Friday, February 26, 2010
When I Look in the Mirror
This last year and a half have truly been one of the most difficult times in my life ~ actually the last two and half years would be more accurate. Loss of many "things", but with those losses I gained strength. It's amazing to me that the things I have endured have not crippled me, made me curl up in a ball, refusing to go on. In times of toil and trouble I have always tried to be a positive person ~ don't get me wrong, I also go through the gamut of emotions ~ anger, sorrow, bitterness. I cry, but in the end, I try to focus on the positives. When I look in the mirror I see someone looking back at me who has aged this past year, more wrinkles, gray hairs, and bulges where bulges didn't exist before. I know that I'm not a young buck anymore at the tender age of 37, but have always felt young and still looked young until now. But maybe stressors in your life can truly change your appearance, along with age of course. With this move, my hubby and I really feel as if we are starting fresh, in his career, our home. I think that maybe it can also be a fresh start for me, in the way I take care of myself.
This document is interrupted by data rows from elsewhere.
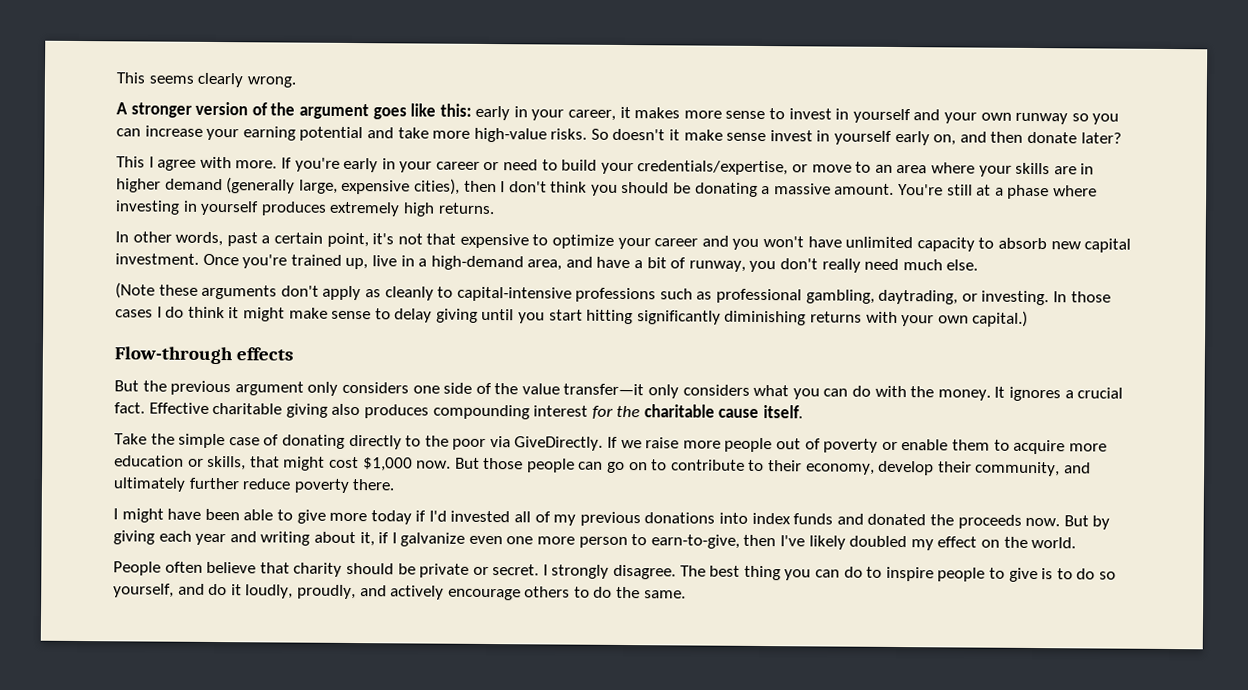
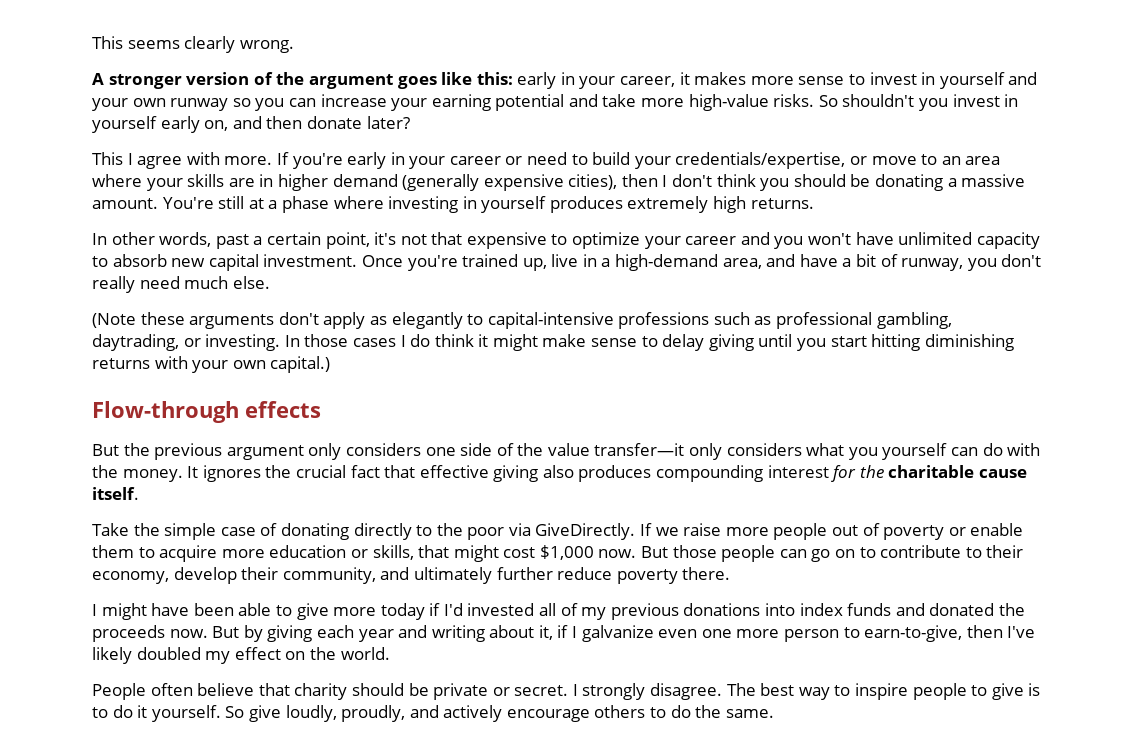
- So doesn't it make sense invest in yourself early on, and then donate later?
+ So shouldn't you invest in yourself early on, and then donate later?
- If you're early in your career or need to build your credentials/expertise, or move to an area where your skills are in higher demand (generally large, expensive cities), then I don't think you should be donating a massive amount.
+ If you're early in your career or need to build your credentials/expertise, or move to an area where your skills are in higher demand (generally expensive cities), then I don't think you should be donating a massive amount.
- (Note these arguments don't apply as cleanly to capital-intensive professions such as professional gambling, daytrading, or investing.
+ (Note these arguments don't apply as elegantly to capital-intensive professions such as professional gambling, daytrading, or investing.
- In those cases I do think it might make sense to delay giving until you start hitting significantly diminishing returns with your own capital.)
+ In those cases I do think it might make sense to delay giving until you start hitting diminishing returns with your own capital.)
- But the previous argument only considers one side of the value transfer—it only considers what you can do with the money.
+ But the previous argument only considers one side of the value transfer—it only considers what you yourself can do with the money.
- It ignores a crucial fact. Effective charitable giving also produces compounding interest for the charitable cause itself.
+ It ignores the crucial fact that effective giving also produces compounding interest for the charitable cause itself.
- The best thing you can do to inspire people to give is to do so yourself, and do it loudly, proudly, and actively encourage others to do the same.
+ The best way to inspire people to give is to do it yourself. So give loudly, proudly, and actively encourage others to do the same.

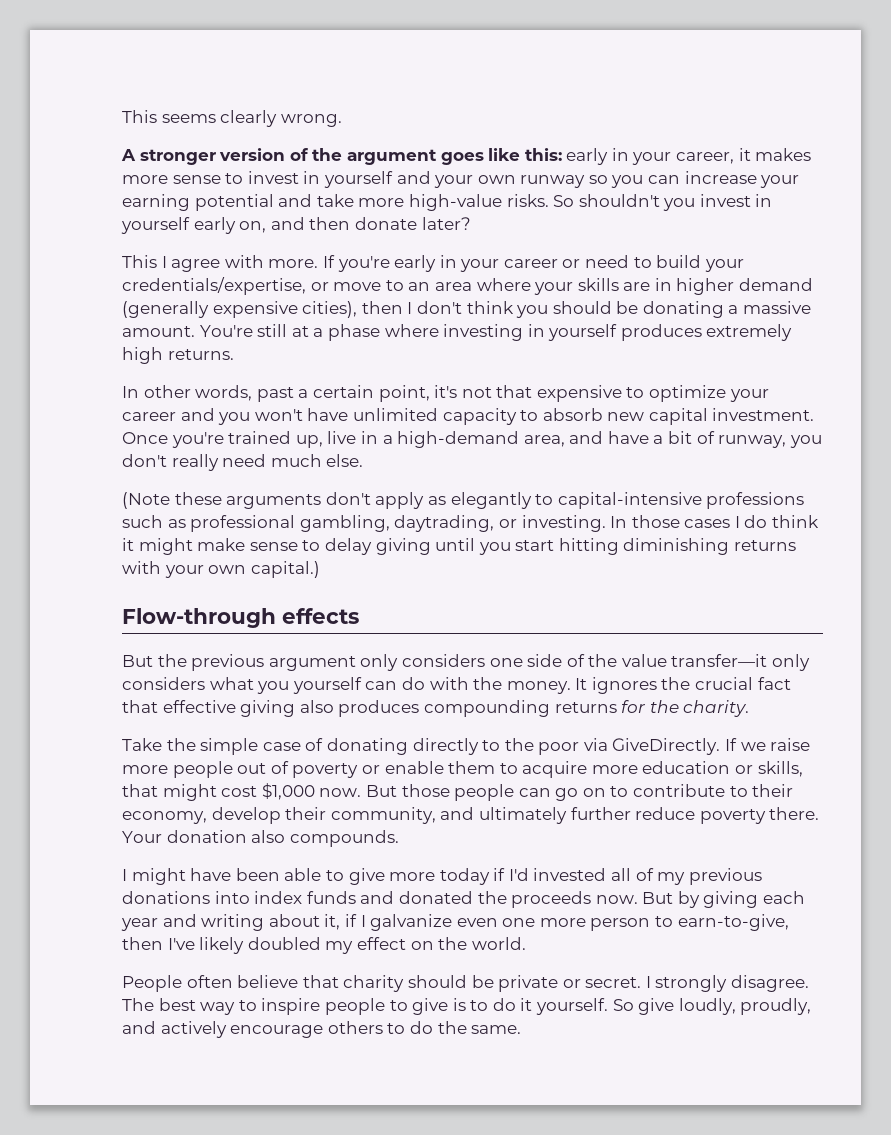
- It ignores the crucial fact that effective giving also produces compounding interest for the charitable cause itself.
+ It ignores the crucial fact that effective giving also produces compounding returns for the charity.
+ Your donation also compounds.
In the past I never had to worry about what I ate, but now there are bulges where there were none earlier. By no means am I over weight, but I am less active than I was when I was working in California, and running around with my busy former life. Being here I'm living a slow paced life, not out and about as much mainly due to the weather. So while I try and get this home unpacked, organized, and de-cluttered I think I will take the time to try something new, 9's yoga dvd, that my mom so eagerly bought for him while we were living with her during our transition. I'm going to try and limit my coffee, which me LOVES, and drink more water. Maybe even actually start using that Retin-A that my mom swears by to help them lovely wrinkles around my face, that even though is aging, my hubby still loves. When I look in the mirror I do see someone who is aged, but who is happy, feels blessed, and who is excited about this new chapter in her life!